Your task: For this exercise, write out only the lines of the entries below from the one with "Gas St (CP) | Gross: 5781.00 -> 5784.00" up to and including the one with "Northgate CP | 2018: 315.00 -> 375.00", exactly as they are. Pictures stay out.

Source information section start

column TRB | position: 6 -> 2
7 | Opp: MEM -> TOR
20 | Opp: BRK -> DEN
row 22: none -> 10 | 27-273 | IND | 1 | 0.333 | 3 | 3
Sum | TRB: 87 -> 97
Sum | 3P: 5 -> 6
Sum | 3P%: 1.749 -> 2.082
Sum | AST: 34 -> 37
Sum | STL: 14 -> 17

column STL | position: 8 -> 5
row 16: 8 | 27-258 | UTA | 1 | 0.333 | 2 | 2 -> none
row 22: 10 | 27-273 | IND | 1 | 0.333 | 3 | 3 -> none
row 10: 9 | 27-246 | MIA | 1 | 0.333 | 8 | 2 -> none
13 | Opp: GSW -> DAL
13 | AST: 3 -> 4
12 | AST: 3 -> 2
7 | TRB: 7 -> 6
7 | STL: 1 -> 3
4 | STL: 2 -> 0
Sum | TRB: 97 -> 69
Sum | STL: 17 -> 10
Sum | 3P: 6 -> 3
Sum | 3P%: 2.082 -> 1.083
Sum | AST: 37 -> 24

Source information section end
Source information section start

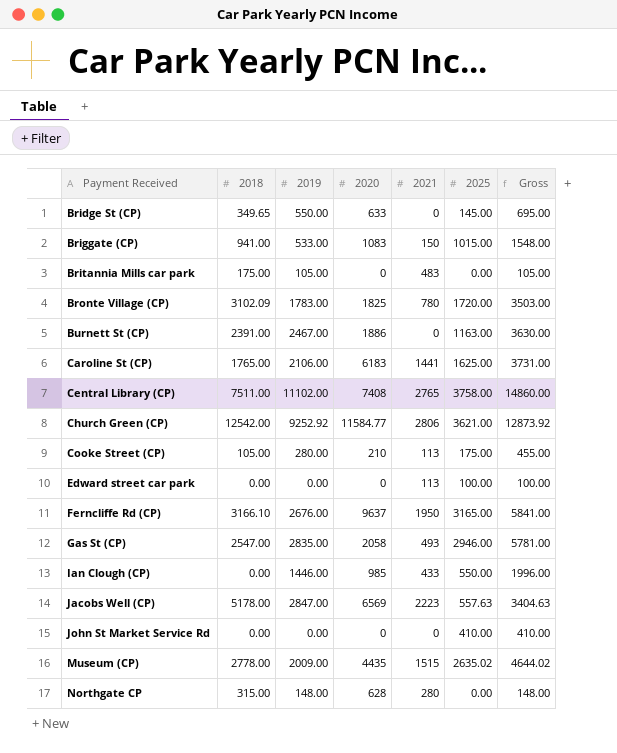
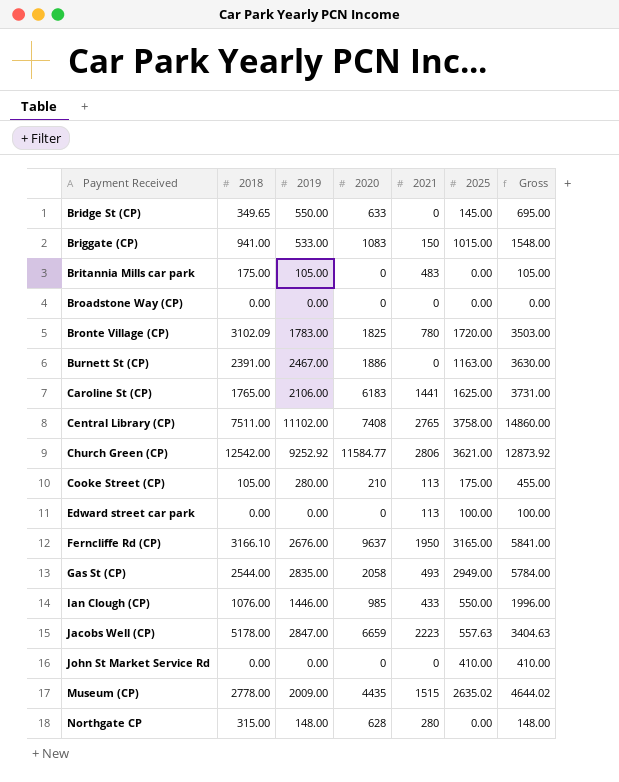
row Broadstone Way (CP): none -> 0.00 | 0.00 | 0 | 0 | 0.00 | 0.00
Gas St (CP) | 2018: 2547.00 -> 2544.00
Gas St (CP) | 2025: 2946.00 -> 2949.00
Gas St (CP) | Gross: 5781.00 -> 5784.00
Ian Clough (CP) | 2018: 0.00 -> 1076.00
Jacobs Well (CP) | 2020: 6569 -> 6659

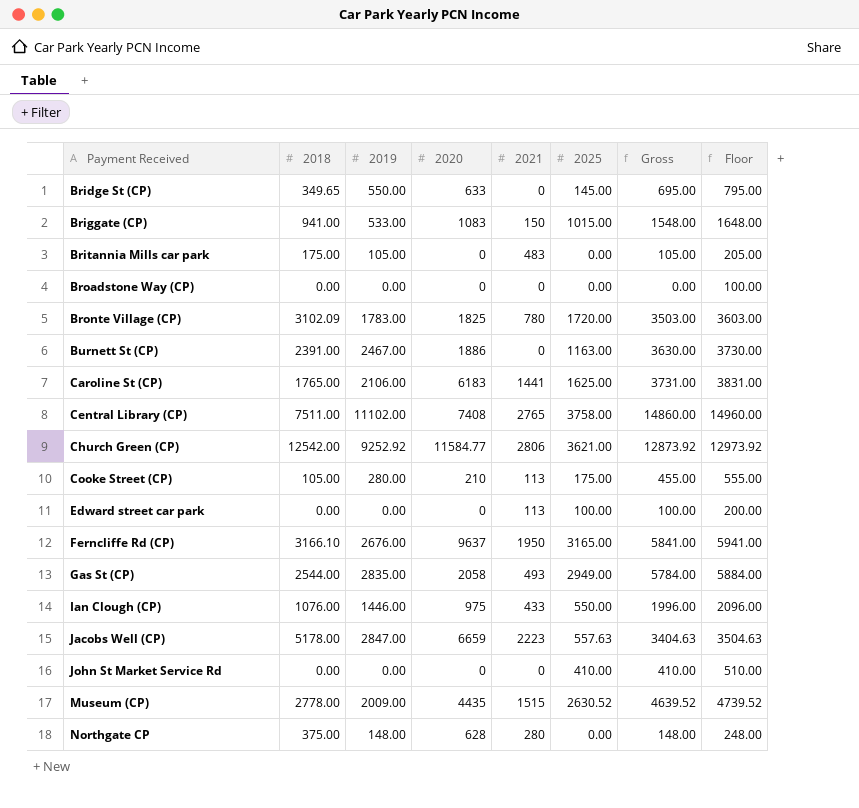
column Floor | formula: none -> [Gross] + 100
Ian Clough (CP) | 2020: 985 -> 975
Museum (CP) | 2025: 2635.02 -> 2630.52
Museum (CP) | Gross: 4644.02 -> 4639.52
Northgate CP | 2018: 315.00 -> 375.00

Source information section end

Completed task:
Gas St (CP) | Gross: 5781.00 -> 5784.00
Ian Clough (CP) | 2018: 0.00 -> 1076.00
Jacobs Well (CP) | 2020: 6569 -> 6659

column Floor | formula: none -> [Gross] + 100
Ian Clough (CP) | 2020: 985 -> 975
Museum (CP) | 2025: 2635.02 -> 2630.52
Museum (CP) | Gross: 4644.02 -> 4639.52
Northgate CP | 2018: 315.00 -> 375.00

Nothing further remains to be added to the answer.